[Front-end code edit data]
:::::

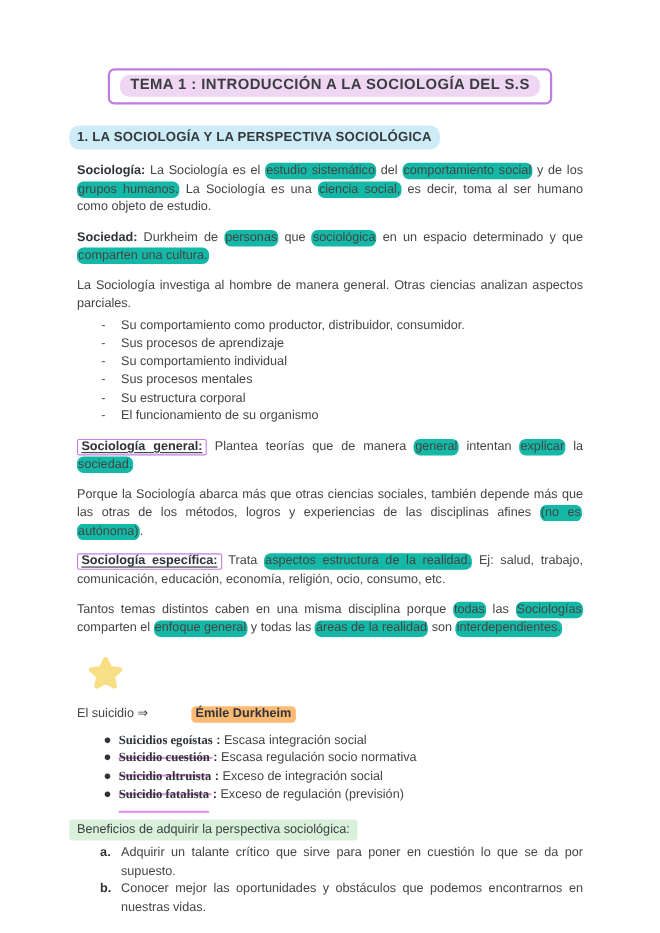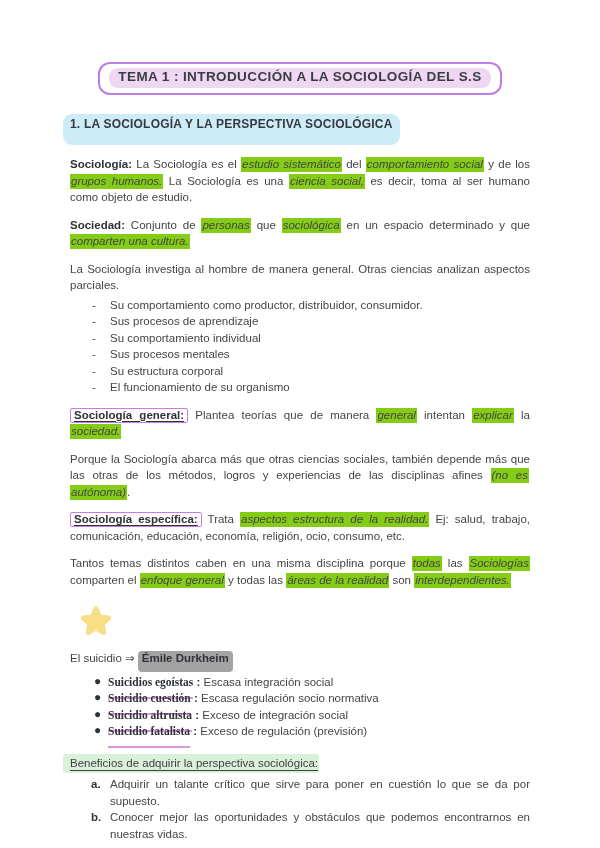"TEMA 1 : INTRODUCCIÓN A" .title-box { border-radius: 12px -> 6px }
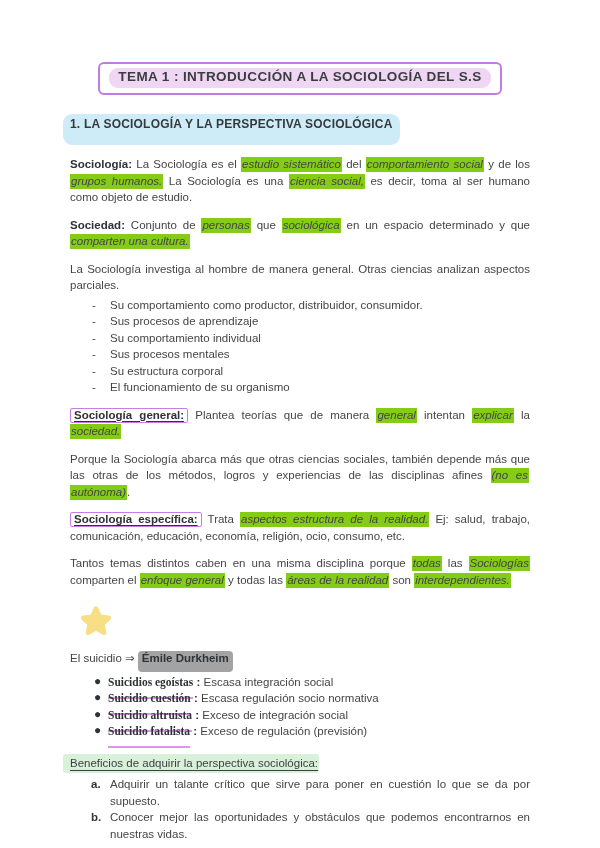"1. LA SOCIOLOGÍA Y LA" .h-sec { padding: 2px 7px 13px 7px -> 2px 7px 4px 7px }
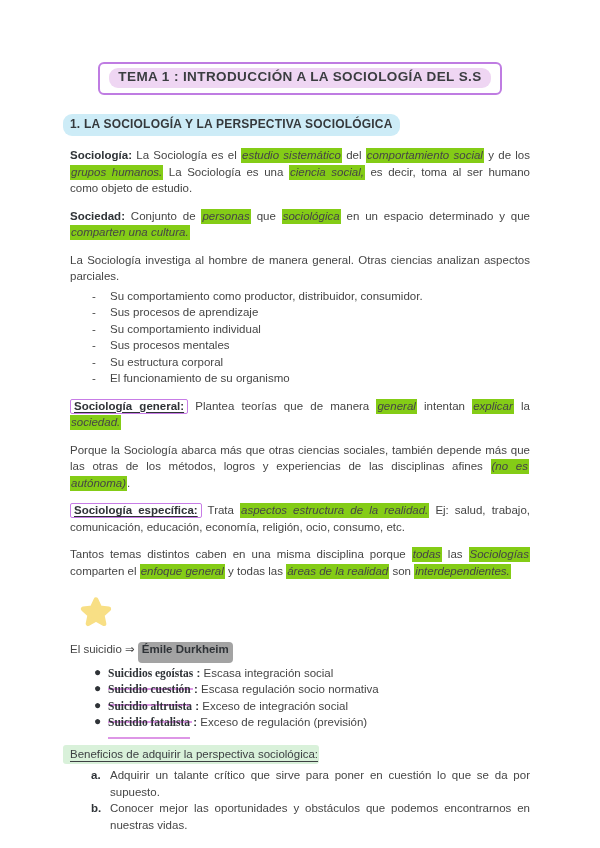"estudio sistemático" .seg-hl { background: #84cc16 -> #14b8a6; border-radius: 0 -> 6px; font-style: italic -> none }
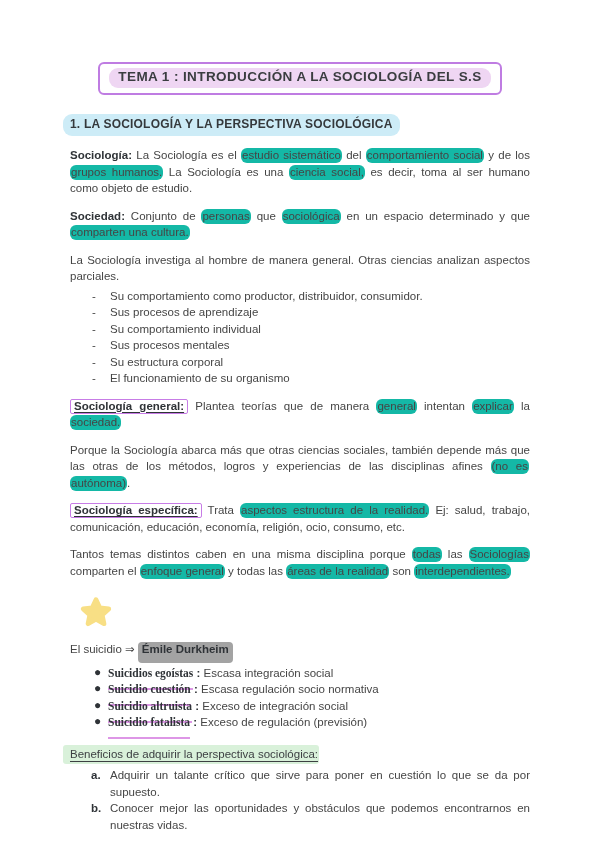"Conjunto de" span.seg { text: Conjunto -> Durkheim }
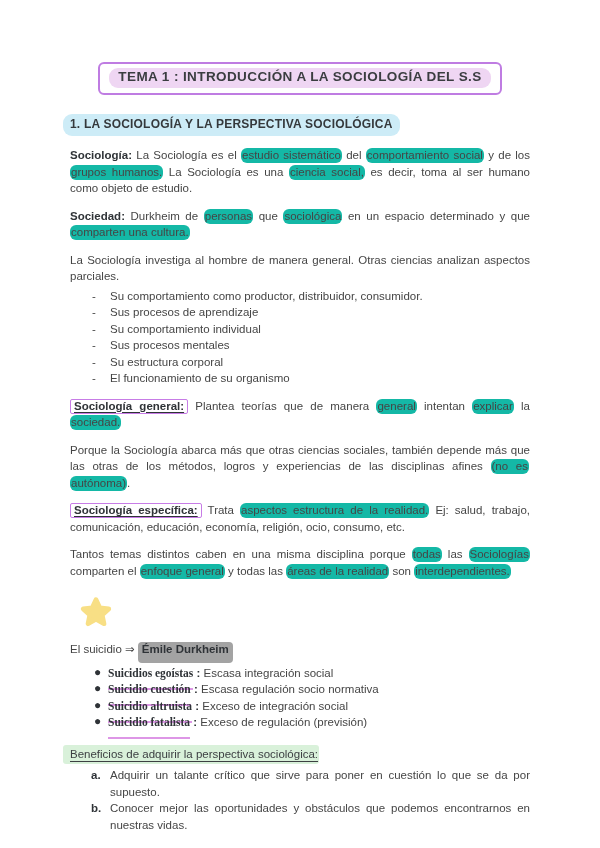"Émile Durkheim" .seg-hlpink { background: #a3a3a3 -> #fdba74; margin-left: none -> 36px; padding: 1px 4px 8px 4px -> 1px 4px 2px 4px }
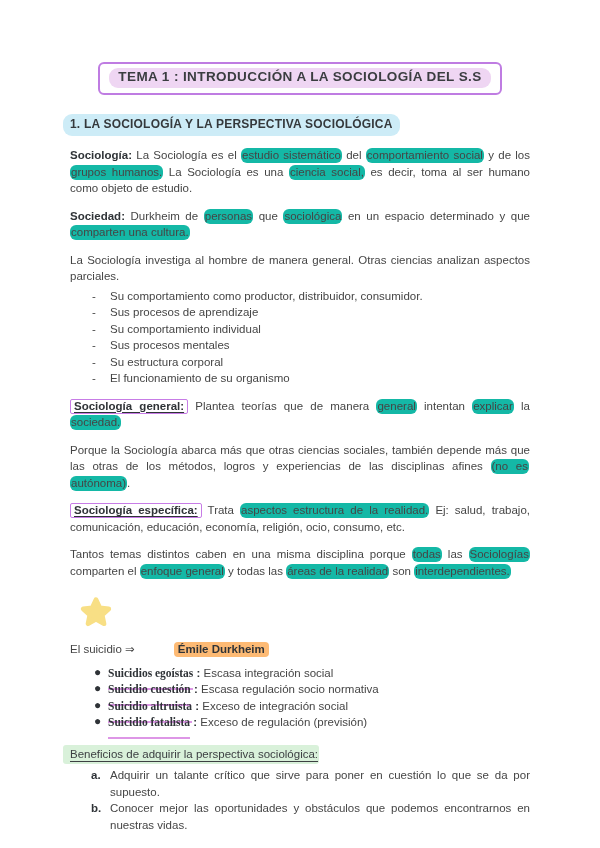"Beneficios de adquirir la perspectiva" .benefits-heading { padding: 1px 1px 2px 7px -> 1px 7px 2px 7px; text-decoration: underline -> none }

:::::

Leave the pictures out. Transcribe exactly the lines from the one with "text: Conjunto ->" through the end of the records.

"Conjunto de" span.seg { text: Conjunto -> Durkheim }
"Émile Durkheim" .seg-hlpink { background: #a3a3a3 -> #fdba74; margin-left: none -> 36px; padding: 1px 4px 8px 4px -> 1px 4px 2px 4px }
"Beneficios de adquirir la perspectiva" .benefits-heading { padding: 1px 1px 2px 7px -> 1px 7px 2px 7px; text-decoration: underline -> none }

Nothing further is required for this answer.